Despite the drop in expected orders, Forgeard said he expected the company's momentum to build, especially with its new products on the way.
Airbus Industrie is a consortium formed of DaimlerChrysler AG's Dasa unit, Aerospatiale Matra of France, Spain's Casa and Britain's British Aerospace Systems.
747-600X From United States of America, joined Jan 2000, 2776 posts, RR: 16 Reply 2, posted (13 years 9 months 3 weeks 1 day 13 hours ago) and read 1670 times:
Airbus hopes to begin final assembly by mid 2003, to schedule a first flight for mid 2004, with type certification in mid 2005 and the first delivery abou a month later. That will all be in the 'Development' stage (folloewd by the 'Service' stage where customers actually (finally) get to fly the thing!), presently they are in the Definition stage.

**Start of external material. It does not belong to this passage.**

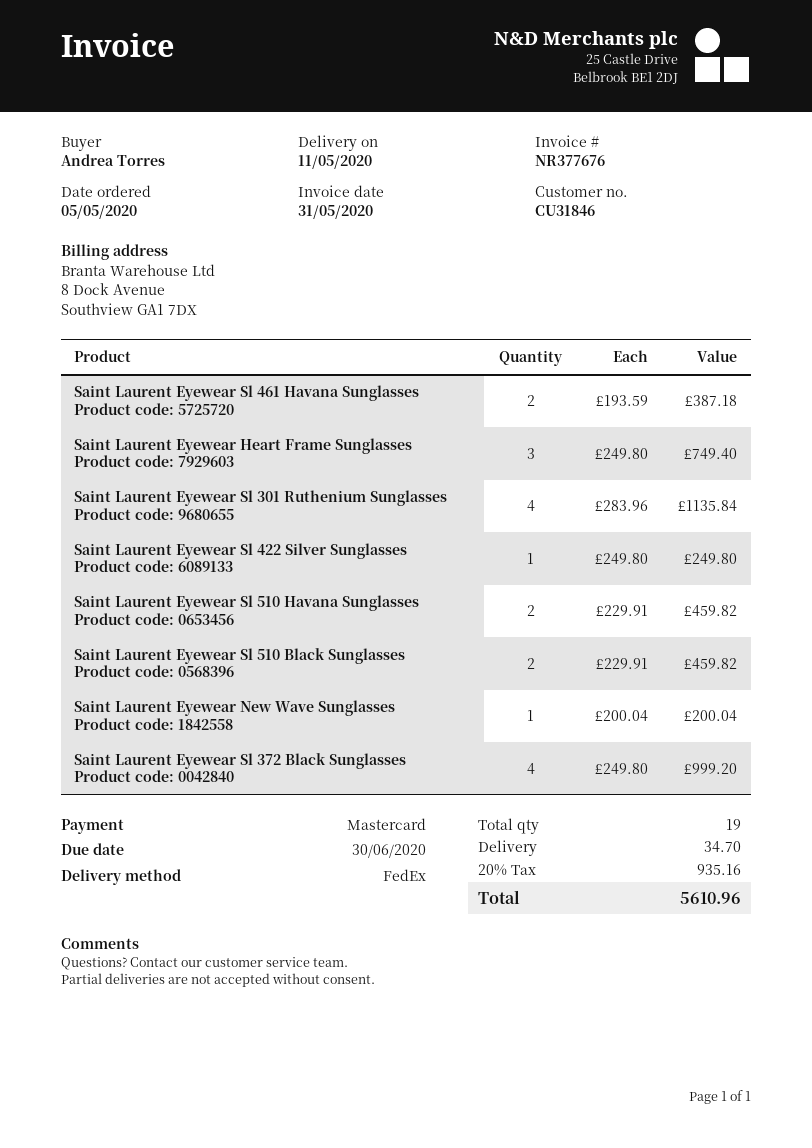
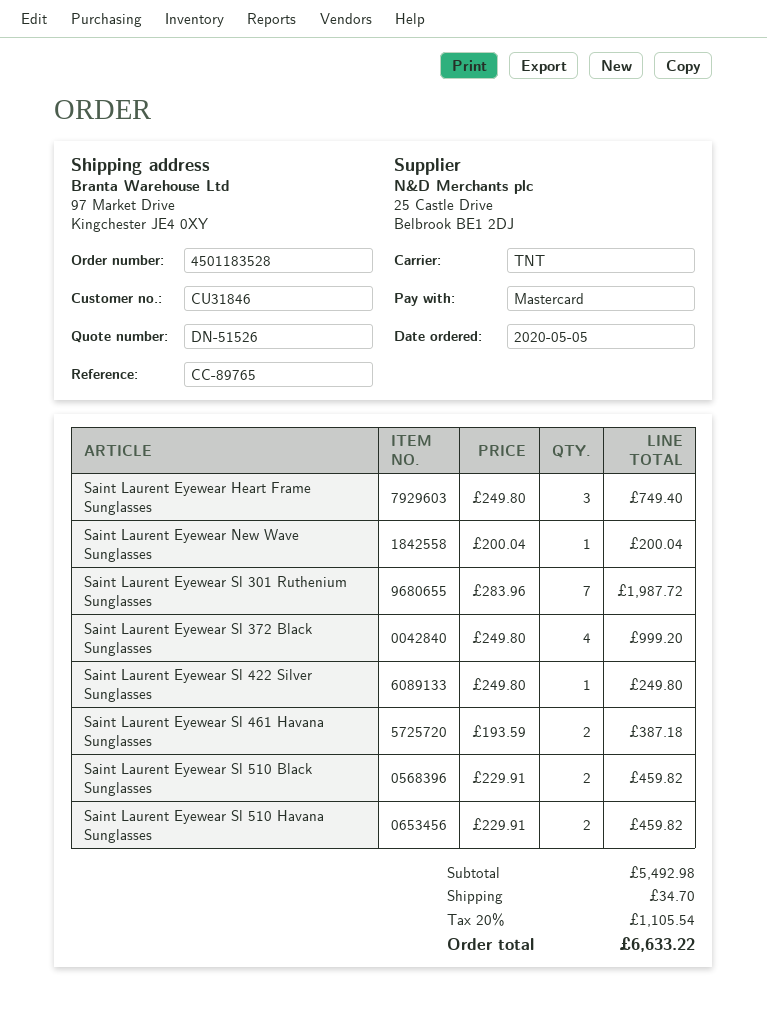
shipping method: FedEx -> TNT
Saint Laurent Eyewear Sl 301 Ruthenium Sunglasses: 4 x 283.96 = 1135.84 -> 7 x 283.96 = 1987.72
tax: 20% = 935.16 -> 20% = 1105.54
total: 5610.96 -> 6633.22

The Launch means they'll finally have a design freeze they'll go with.
"Mental health is reality at all cost." -- M. Scott Peck, 'The Road Less Traveled'
MD11Nut From , joined Dec 1969, posts, RR: Reply 3, posted (13 years 9 months 3 weeks 1 day 12 hours ago) and read 1671 times:
I doubt if Airbus will find enough orders to launch the AXXX. What I am afraid of is that Airbus will be bankrupt before the deal is over.
IMHO, Airbus is overextended already. With a large number of orders they currently enjoy, perhaps Airbus will feel the Boeing pain in meeting production schedules and commitments.
One thing I must give Airbus though. I was recently on a TACA A320 and the aircraft was nicely built. I was lucky enough to be inside the cockpit and the quality of workmanship is superb, comparing to McDonnell Douglas and Boeing cockpits, including my beloved MD-11. Kudos where it's due.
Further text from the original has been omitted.